*YOUR INSTRUCTIONS*: Your task is to repeat the entries exactly. Leave the pictures out.

##############################

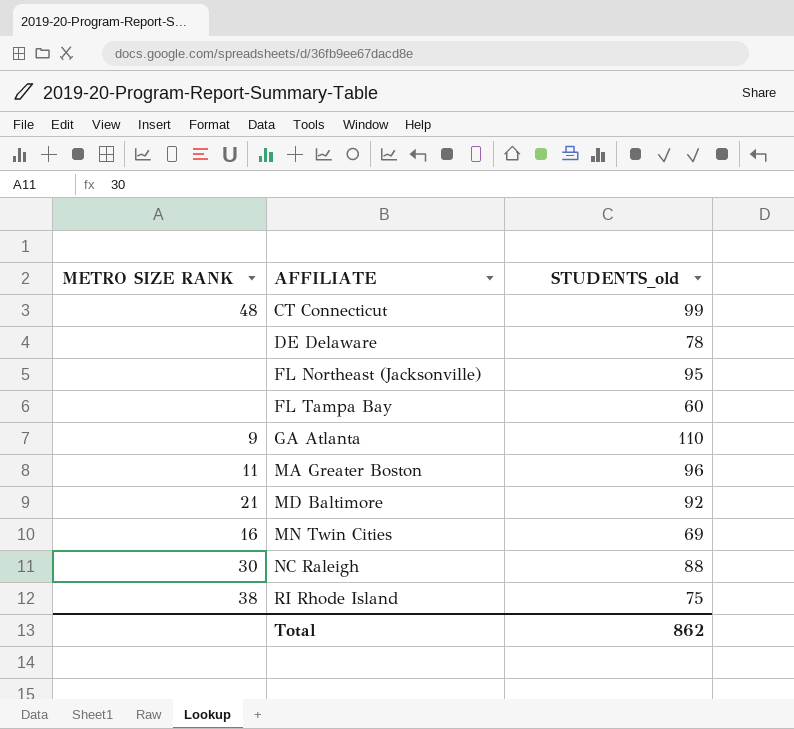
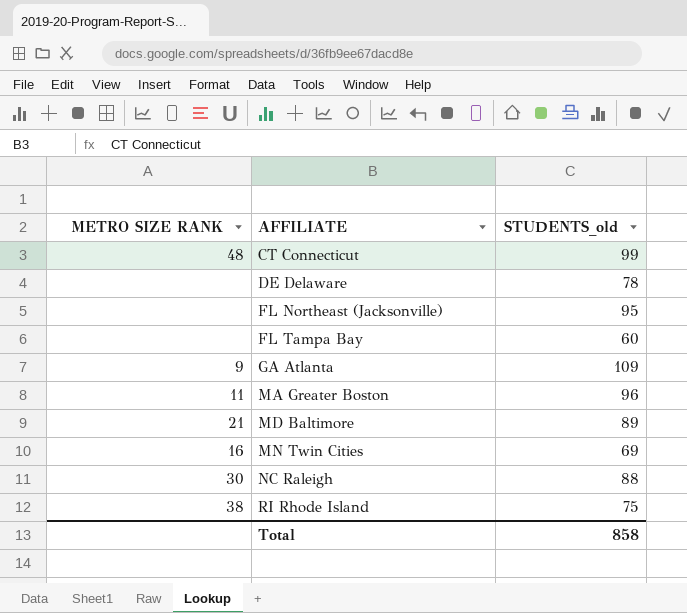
GA Atlanta | STUDENTS_old: 110 -> 109
MD Baltimore | STUDENTS_old: 92 -> 89
Total | STUDENTS_old: 862 -> 858

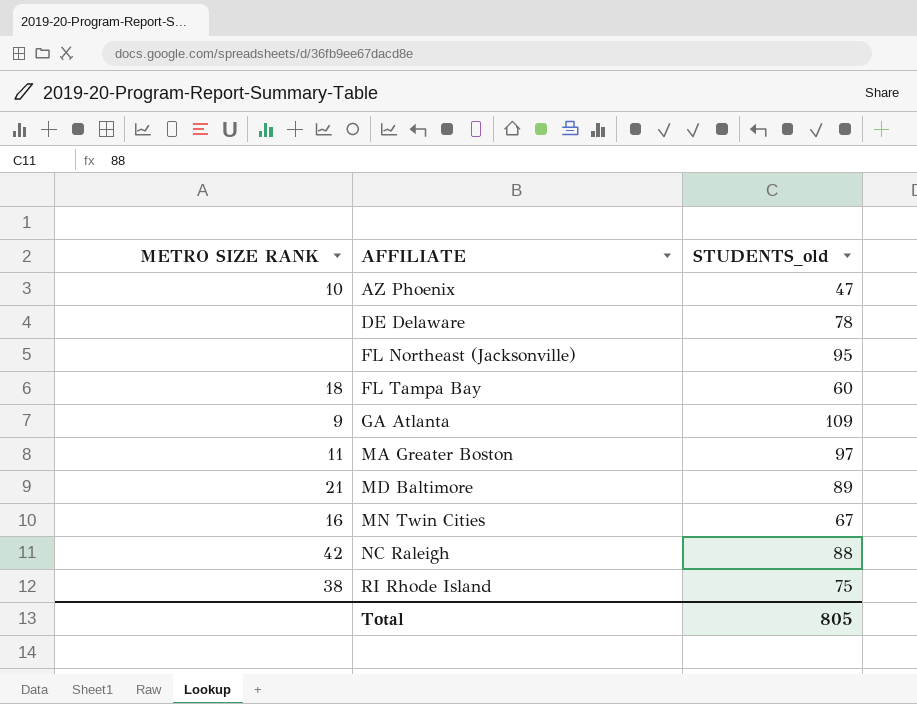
row CT Connecticut: 48 | 99 -> none
row AZ Phoenix: none -> 10 | 47
FL Tampa Bay | METRO SIZE RANK: none -> 18
MA Greater Boston | STUDENTS_old: 96 -> 97
MN Twin Cities | STUDENTS_old: 69 -> 67
NC Raleigh | METRO SIZE RANK: 30 -> 42
Total | STUDENTS_old: 858 -> 805

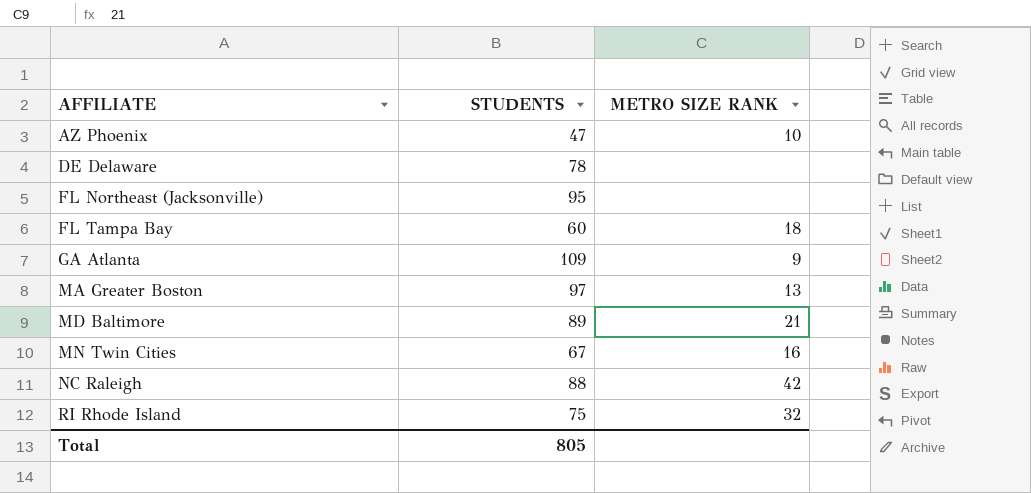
column name: STUDENTS_old -> STUDENTS
column METRO SIZE RANK | position: 1 -> 3
MA Greater Boston | METRO SIZE RANK: 11 -> 13
RI Rhode Island | METRO SIZE RANK: 38 -> 32

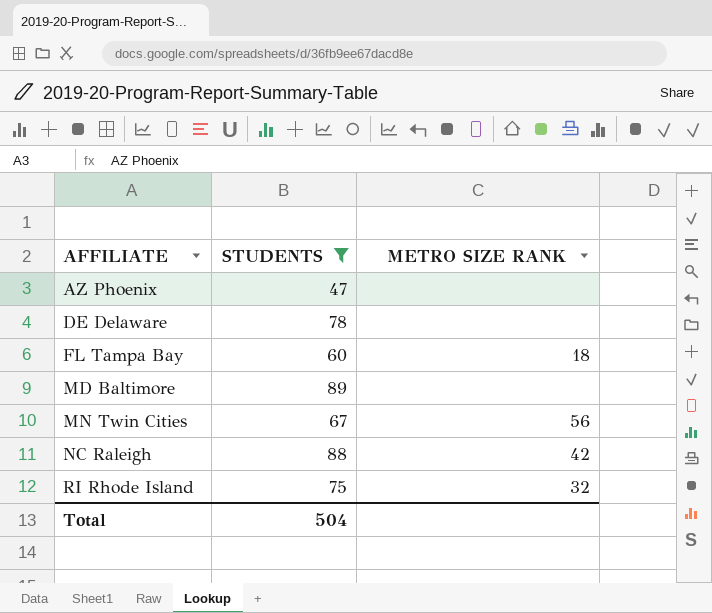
filter: none -> STUDENTS <= 89
AZ Phoenix | METRO SIZE RANK: 10 -> none
MD Baltimore | METRO SIZE RANK: 21 -> none
MN Twin Cities | METRO SIZE RANK: 16 -> 56
Total | STUDENTS: 805 -> 504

##############################

*RESPONSE TO THE EXERCISE*:
GA Atlanta | STUDENTS_old: 110 -> 109
MD Baltimore | STUDENTS_old: 92 -> 89
Total | STUDENTS_old: 862 -> 858

row CT Connecticut: 48 | 99 -> none
row AZ Phoenix: none -> 10 | 47
FL Tampa Bay | METRO SIZE RANK: none -> 18
MA Greater Boston | STUDENTS_old: 96 -> 97
MN Twin Cities | STUDENTS_old: 69 -> 67
NC Raleigh | METRO SIZE RANK: 30 -> 42
Total | STUDENTS_old: 858 -> 805

column name: STUDENTS_old -> STUDENTS
column METRO SIZE RANK | position: 1 -> 3
MA Greater Boston | METRO SIZE RANK: 11 -> 13
RI Rhode Island | METRO SIZE RANK: 38 -> 32

filter: none -> STUDENTS <= 89
AZ Phoenix | METRO SIZE RANK: 10 -> none
MD Baltimore | METRO SIZE RANK: 21 -> none
MN Twin Cities | METRO SIZE RANK: 16 -> 56
Total | STUDENTS: 805 -> 504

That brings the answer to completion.